Mesdames, messieurs les sénateurs, mettre en place une politique agricole et alimentaire plus préventive, plus équitable, plus durable, qui reste une politique économique et ne se réduise pas, comme certains en rêvent, à une simple politique de développement rural ; promouvoir un modèle agricole et une pêche durables en métropole et dans nos départements d’outre-mer ; développer une agriculture économiquement productive, écologiquement et socialement responsable : voilà la stratégie qui est la mienne, voilà les ambitions que j’ai voulu partager avec vous depuis dix-huit mois.
Permettez-moi de conclure en disant quelques mots du grand ministère que j’ai l’honneur d’animer. Ce sont ses équipes qui portent, assument, expliquent, à Paris et sur le terrain, nos politiques publiques pour l’alimentation, la nutrition, le développement rural, l’accompagnement européen des exploitations agricoles, la protection vétérinaire et sanitaire, la forêt, la pêche et l’aquaculture, l’éducation et la formation agricoles.
Je tiens à leur exprimer publiquement ma gratitude pour leur compétence, leur disponibilité et leur impartialité, dans un contexte administratif qui a été profondément modernisé, comme je l’ai voulu, dans le cadre de la révision générale des politiques publiques.
Cette modernisation trouve sa traduction dans la mutualisation des services départementaux, dans le renforcement de l’échelon régional – la direction régionale de l’alimentation, de l’agriculture et de la forêt sera le point focal de la nouvelle administration de ce grand ministère –, dans la réorganisation des directions centrales, des offices et de l’agence unique de paiement. J’indique à Joël Bourdin que le dispositif législatif ad hoc sera adopté définitivement au plus tard en février.
Nous prenons notre part à l’effort national de maîtrise des dépenses publiques, comme l’ont observé la commission des finances du Sénat et son rapporteur général.
Cette modernisation du ministère a été conduite et réalisée selon une conviction : les enjeux dont nous avons la charge sont au cœur de la société, pour aujourd’hui et pour demain, de ses attentes et de ses exigences en matière de souveraineté alimentaire, de sécurité de l’alimentation et de maintien de l’équilibre des territoires. J’ai d’ailleurs l’espoir que ce ministère ainsi réorganisé puisse un jour devenir le grand ministère de l’alimentation, du développement rural, de l’agriculture, de la forêt et de la pêche.

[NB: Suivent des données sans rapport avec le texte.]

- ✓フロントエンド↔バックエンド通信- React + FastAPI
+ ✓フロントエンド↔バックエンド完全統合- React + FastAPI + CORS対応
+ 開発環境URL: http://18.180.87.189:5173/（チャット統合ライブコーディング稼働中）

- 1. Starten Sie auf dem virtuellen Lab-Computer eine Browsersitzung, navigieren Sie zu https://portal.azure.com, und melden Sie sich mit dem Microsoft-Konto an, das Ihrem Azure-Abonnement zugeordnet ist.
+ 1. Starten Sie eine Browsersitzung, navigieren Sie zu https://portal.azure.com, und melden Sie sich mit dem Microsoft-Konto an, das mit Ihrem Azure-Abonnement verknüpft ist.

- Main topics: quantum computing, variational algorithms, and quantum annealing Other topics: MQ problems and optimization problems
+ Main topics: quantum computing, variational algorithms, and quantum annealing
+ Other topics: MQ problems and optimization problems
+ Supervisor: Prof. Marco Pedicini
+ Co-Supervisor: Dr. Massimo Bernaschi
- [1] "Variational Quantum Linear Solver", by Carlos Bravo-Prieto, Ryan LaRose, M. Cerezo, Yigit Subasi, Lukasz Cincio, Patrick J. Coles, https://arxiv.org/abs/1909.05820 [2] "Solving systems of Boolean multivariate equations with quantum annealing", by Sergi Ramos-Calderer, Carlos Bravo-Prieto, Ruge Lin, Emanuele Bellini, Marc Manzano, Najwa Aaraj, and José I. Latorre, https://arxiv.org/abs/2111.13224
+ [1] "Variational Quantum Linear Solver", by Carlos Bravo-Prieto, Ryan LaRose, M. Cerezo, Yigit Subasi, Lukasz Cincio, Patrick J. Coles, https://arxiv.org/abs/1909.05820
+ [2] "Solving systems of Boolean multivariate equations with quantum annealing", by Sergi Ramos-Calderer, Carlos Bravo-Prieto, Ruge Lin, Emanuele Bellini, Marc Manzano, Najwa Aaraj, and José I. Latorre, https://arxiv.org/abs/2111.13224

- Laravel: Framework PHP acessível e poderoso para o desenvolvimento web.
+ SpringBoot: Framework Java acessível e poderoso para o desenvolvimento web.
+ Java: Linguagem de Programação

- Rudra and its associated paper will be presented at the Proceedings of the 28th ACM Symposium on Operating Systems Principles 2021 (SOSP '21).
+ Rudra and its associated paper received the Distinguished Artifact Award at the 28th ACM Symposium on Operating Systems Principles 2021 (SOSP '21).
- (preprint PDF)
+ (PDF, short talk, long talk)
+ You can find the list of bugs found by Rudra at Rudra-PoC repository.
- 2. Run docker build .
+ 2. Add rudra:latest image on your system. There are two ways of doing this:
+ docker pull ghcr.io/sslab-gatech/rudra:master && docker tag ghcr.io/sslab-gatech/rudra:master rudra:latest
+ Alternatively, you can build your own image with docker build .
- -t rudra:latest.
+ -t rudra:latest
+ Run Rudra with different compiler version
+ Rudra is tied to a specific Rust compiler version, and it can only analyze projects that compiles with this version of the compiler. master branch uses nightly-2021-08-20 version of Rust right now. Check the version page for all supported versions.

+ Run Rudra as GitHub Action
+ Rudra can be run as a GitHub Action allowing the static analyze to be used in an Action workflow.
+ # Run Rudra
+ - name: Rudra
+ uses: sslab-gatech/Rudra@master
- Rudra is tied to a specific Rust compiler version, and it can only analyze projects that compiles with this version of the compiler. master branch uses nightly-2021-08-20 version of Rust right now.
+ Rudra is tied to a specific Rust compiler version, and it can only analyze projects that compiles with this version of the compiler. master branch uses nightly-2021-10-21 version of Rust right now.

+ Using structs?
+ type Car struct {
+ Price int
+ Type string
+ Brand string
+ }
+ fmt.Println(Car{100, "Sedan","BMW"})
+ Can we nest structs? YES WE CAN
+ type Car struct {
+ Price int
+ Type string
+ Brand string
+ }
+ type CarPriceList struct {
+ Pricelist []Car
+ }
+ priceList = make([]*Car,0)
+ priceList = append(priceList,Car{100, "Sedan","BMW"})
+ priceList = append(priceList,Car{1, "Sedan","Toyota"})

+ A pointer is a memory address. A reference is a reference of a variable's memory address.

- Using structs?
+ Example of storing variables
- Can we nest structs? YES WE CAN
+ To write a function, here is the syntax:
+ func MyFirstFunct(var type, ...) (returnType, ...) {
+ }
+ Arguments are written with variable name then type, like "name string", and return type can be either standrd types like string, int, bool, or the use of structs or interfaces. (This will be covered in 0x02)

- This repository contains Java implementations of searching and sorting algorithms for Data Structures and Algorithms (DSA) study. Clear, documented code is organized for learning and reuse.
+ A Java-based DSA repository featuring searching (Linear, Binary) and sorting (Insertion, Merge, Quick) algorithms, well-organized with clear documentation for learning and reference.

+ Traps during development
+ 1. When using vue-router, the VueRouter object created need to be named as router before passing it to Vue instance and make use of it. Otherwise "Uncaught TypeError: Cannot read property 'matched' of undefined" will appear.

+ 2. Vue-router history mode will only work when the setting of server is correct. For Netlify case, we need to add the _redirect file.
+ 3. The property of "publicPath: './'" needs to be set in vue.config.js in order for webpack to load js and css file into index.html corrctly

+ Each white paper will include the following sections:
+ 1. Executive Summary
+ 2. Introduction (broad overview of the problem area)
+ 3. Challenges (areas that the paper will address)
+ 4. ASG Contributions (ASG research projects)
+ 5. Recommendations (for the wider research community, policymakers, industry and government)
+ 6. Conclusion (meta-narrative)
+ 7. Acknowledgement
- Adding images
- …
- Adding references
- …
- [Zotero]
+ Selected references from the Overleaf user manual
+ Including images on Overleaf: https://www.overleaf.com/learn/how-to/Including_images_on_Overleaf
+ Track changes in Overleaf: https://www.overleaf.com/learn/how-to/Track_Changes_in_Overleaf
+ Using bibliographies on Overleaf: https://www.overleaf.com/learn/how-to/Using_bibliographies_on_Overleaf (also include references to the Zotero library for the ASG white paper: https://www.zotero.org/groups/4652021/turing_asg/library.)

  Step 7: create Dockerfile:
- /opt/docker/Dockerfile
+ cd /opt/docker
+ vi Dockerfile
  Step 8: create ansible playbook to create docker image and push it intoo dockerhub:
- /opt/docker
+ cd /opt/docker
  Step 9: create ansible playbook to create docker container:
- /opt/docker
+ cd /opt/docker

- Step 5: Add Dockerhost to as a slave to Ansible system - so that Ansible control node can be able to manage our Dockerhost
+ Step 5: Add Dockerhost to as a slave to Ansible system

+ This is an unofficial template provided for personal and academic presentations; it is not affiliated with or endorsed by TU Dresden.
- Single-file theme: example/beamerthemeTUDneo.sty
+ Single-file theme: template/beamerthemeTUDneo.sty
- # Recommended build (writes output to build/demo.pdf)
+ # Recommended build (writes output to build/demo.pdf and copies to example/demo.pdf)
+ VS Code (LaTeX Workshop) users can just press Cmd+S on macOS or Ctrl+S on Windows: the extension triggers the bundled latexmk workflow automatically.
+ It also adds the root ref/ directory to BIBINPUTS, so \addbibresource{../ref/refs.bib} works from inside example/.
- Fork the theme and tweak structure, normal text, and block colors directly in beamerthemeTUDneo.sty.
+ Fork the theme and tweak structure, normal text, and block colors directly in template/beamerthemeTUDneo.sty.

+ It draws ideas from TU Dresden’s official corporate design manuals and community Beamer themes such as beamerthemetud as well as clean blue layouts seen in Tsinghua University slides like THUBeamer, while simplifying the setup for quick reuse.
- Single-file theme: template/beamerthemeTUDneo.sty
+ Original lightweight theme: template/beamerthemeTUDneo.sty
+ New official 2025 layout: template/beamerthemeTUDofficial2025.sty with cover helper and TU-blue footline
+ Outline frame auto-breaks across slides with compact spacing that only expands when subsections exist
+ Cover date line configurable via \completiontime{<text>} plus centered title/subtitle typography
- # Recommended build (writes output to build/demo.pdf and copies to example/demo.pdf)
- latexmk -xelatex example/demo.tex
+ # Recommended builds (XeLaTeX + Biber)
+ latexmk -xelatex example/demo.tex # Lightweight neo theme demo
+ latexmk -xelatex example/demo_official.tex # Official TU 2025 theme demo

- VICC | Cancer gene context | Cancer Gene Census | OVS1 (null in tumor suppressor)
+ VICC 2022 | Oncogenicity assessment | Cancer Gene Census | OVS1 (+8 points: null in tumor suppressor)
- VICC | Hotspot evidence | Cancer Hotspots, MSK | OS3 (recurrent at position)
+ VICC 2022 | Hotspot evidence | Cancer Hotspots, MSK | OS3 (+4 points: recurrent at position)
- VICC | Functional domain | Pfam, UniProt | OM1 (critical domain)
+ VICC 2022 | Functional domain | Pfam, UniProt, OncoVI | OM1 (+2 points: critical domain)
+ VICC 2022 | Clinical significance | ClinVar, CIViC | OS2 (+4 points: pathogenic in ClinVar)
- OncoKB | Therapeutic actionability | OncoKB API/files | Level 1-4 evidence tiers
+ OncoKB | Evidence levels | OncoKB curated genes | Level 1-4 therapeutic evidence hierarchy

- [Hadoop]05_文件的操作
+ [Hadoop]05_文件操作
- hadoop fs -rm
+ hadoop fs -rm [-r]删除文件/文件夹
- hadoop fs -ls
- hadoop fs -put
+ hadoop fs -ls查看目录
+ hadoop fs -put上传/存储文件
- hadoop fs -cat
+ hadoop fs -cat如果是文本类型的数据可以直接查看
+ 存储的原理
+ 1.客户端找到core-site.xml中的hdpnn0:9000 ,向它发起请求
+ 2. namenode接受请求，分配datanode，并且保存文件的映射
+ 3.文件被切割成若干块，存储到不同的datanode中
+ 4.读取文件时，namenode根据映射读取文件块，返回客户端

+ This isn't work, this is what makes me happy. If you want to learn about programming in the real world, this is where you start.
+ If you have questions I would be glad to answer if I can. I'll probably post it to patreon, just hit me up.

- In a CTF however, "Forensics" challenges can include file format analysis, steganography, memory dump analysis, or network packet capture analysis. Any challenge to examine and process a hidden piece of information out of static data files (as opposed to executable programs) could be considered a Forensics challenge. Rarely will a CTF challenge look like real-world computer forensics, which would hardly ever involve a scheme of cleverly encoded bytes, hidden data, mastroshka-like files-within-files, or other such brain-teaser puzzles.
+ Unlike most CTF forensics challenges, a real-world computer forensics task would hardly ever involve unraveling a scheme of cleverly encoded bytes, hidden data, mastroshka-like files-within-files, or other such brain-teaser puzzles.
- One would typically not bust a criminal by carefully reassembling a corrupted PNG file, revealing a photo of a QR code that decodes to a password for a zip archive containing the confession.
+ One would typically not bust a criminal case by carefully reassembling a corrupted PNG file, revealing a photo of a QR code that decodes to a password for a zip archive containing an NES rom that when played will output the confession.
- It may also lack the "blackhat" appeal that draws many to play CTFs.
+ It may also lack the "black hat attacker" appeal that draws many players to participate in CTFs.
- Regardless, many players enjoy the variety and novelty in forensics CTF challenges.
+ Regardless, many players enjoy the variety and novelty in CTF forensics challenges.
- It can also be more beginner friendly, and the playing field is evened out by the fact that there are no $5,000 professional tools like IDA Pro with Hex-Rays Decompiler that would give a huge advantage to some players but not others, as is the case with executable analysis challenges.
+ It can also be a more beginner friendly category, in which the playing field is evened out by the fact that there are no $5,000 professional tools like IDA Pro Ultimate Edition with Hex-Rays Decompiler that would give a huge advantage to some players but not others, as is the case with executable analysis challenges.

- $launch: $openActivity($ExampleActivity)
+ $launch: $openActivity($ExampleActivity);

Le secteur agricole, dans la grande tourmente actuelle, représente pour notre pays une chance et une force, je le redis. Pour le soutenir, nous avons besoin d’un budget responsable et d’un ministère en mouvement, ainsi que d’une politique agricole européenne plus forte et plus équitable : j’y travaille avec vous. Nous devons également faire preuve d’une grande vigilance dans les négociations commerciales.
Nous avons, enfin, besoin d’une stratégie déterminée pour inscrire le travail des agriculteurs, des viticulteurs, des conchyliculteurs et des pêcheurs dans une perspective de développement durable. C’est, à mon sens, leur intérêt, et c’est aussi l’intérêt national, en fonction duquel le projet de budget que je vous soumets a été construit.